Aslında konuşulacak çok şey var, ama lütfen merak etmeyiniz, ben uzatmayacağım. Sözün esas sahipleri burada iken kendilerinden yararlanmak gerekir... Ayrıca değerli büyüklerimizi de dinlemek isterdik. Eski bir söz vardır “Kelam-ı kibar, kibar-ı kelam est” Sözlerin büyüğü büyüklerin sözüdür. Burada olsalardı büyüklerimizi de dinleme fırsatımız olacaktı!..

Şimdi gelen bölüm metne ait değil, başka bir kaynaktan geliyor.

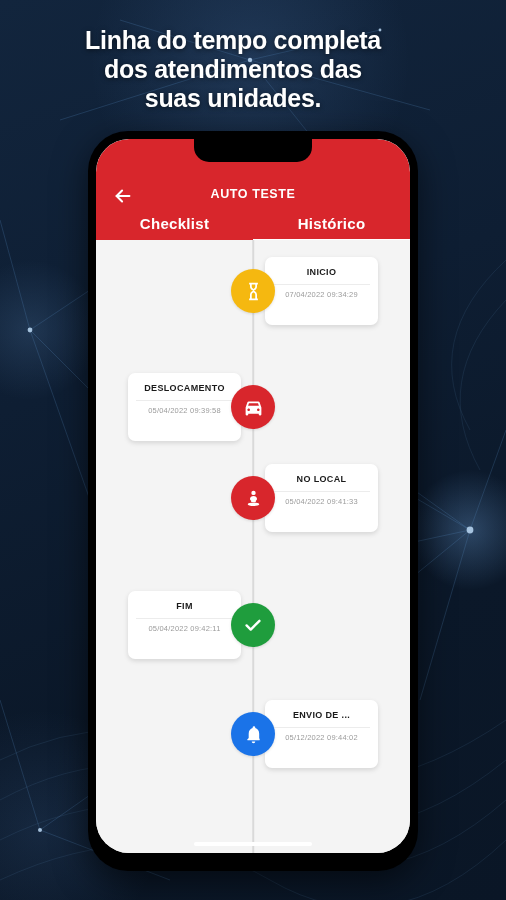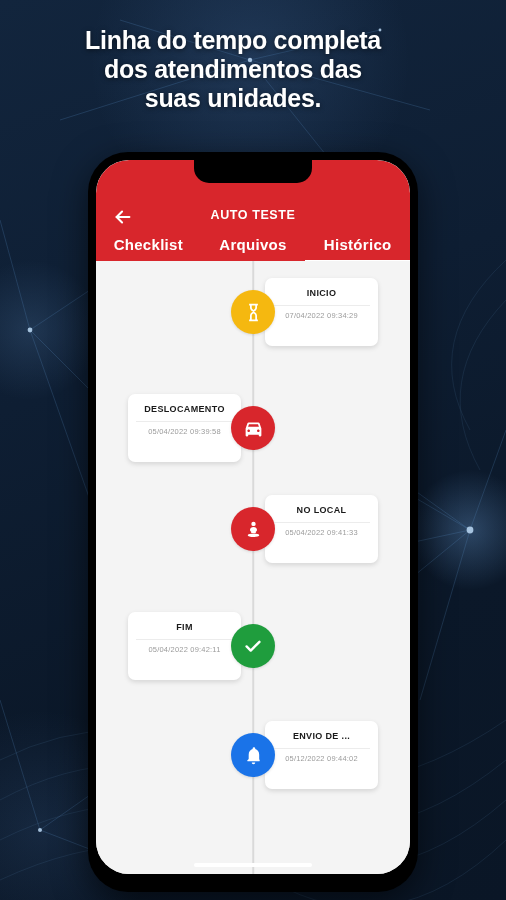--- a/index.html
+++ b/index.html
@@ -55,21 +55,20 @@
   #phone {
     position: absolute;
     left: 88px;
     top: 131px;
     width: 330px;
     height: 740px;
     background: #000000;
     border-radius: 40px;
     box-shadow: 0 10px 34px rgba(0,0,0,0.55);
     z-index: 6;
-    margin-top: 21px;
   }
   #screen {
     position: absolute;
     left: 8px;
     top: 8px;
     width: 314px;
     height: 714px;
     border-radius: 33px;
     overflow: hidden;
     background: #f2f2f2;
@@ -286,21 +285,20 @@
             <svg viewBox="0 0 24 24" width="22" height="22" fill="none" stroke="#ffffff" stroke-width="2.2" stroke-linecap="round" stroke-linejoin="round">
               <path d="M19 12H5"></path>
                 <path d="M11 18l-6-6 6-6"></path>
             </svg>
           </span>
           <div class="app-title">AUTO TESTE</div>
         </div>
 
         <div class="tabs">
           <div class="tab">Checklist</div>
-          <div class="tab">Arquivos</div>
           <div class="tab active">Histórico</div>
         </div>
       </div>
 
       <div class="timeline">
         <div class="axis"></div>
 
         <div class="tl-row" style="top:22px;">
           <div class="node" style="background:#f5b810;">
             <svg viewBox="0 0 24 24" width="21" height="21" fill="#ffffff">
@@ -320,21 +318,21 @@
               <path d="M18.92 6.01C18.72 5.42 18.16 5 17.5 5h-11c-.66 0-1.21.42-1.42 1.01L3 12v8c0 .55.45 1 1 1h1c.55 0 1-.45 1-1v-1h12v1c0 .55.45 1 1 1h1c.55 0 1-.45 1-1v-8l-2.08-5.99zM6.85 7h10.3l1.04 3H5.81l1.04-3zM6.5 16c-.83 0-1.5-.67-1.5-1.5S5.67 13 6.5 13s1.5.67 1.5 1.5S7.33 16 6.5 16zm11 0c-.83 0-1.5-.67-1.5-1.5s.67-1.5 1.5-1.5 1.5.67 1.5 1.5-.67 1.5-1.5 1.5z"></path>
             </svg>
           </div>
           <div class="card left">
             <div class="card-title">DESLOCAMENTO</div>
             <div class="card-sep"></div>
             <div class="card-time">05/04/2022 09:39:58</div>
           </div>
         </div>
 
-        <div class="tl-row" style="top:239px;">
+        <div class="tl-row" style="top:229px;">
           <div class="node" style="background:#d8262c;">
             <svg viewBox="0 0 24 24" width="21" height="21" fill="#ffffff">
               <circle cx="12" cy="5.6" r="2.5"></circle>
               <path d="M12 9c-2.2 0-4 1.5-4 3.4 0 1 .6 1.9 1.5 2.4l-.3 1.2h5.6l-.3-1.2c.9-.5 1.5-1.4 1.5-2.4C16 10.5 14.2 9 12 9z"></path>
               <ellipse cx="12" cy="18.6" rx="6.6" ry="2.1"></ellipse>
             </svg>
           </div>
           <div class="card right">
             <div class="card-title">NO LOCAL</div>
             <div class="card-sep"></div>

Bu yıl sekizincisi yapılan ve Yürütme Kurulu Başkanlığı onurunu taşıdığım bu etkinlikte TBMM Çevre Komisyonu üyelerimiz, Çevre ve Şehircilik Bakanlığı, Enerji ve Tabii Kaynaklar Bakanlığı, Bilim Sanayi ve Teknoloji Bakanlığı, Milli Eğitim Bakanlığı, Ekonomi Bakanlığı, üniversiteler, belediyeler, kamu kuruluşları, TÜBİTAK, STKlar ve reel sektör firmalarımız katılım göstermiştir. Burada çok güzel tartışma başlıklarımız olacaktır... Burada hep iyi şeyler söylemeyeceğiz, problemler hazine dağları ve gelişim fırsatlarıdır. Bundan kötü olduğumuz değil, daha iyi olmamız gerektiği anlaşılmalıdır. Hep söylediğimiz bir şey var: İş hayatında eski başarılar bizi bugüne getirdi, artık yeni şeyler söylemek lazım. (Mevlana’nın dediği gibi) Hatta bu söylemlerin ötesine geçip eylem zamanıdır.
Ülkemiz, önüne 2023 hedefleri koymuştur ve toplumda ciddi bir kabul de görmüştür. Bu hedefler de ancak sanayi üretimimizin artması ile mümkün olacaktır. Çok ciddi bir sanayi büyümesi öngören bu hedefin yanında, sadece sanayide değil nüfusumuzda da ciddi artış olacaktır. Bunun doğal sonucu olarak da hem evsel hem de endüstriyel atık miktarı artacaktır. Bu gelişmeye ciddi bir altyapı hazırlamak gerekecektir. Nasıl ki bundan 30-40 yıl önce şehirleşmede planlama yapılamayıp, iç göç sonucu gecekondulaşma oluştu, aynı şey hızlı büyüyecek sanayi için de ortaya çıkmamalıdır. Bunun için de hızlı adımlar atmak durumundayız.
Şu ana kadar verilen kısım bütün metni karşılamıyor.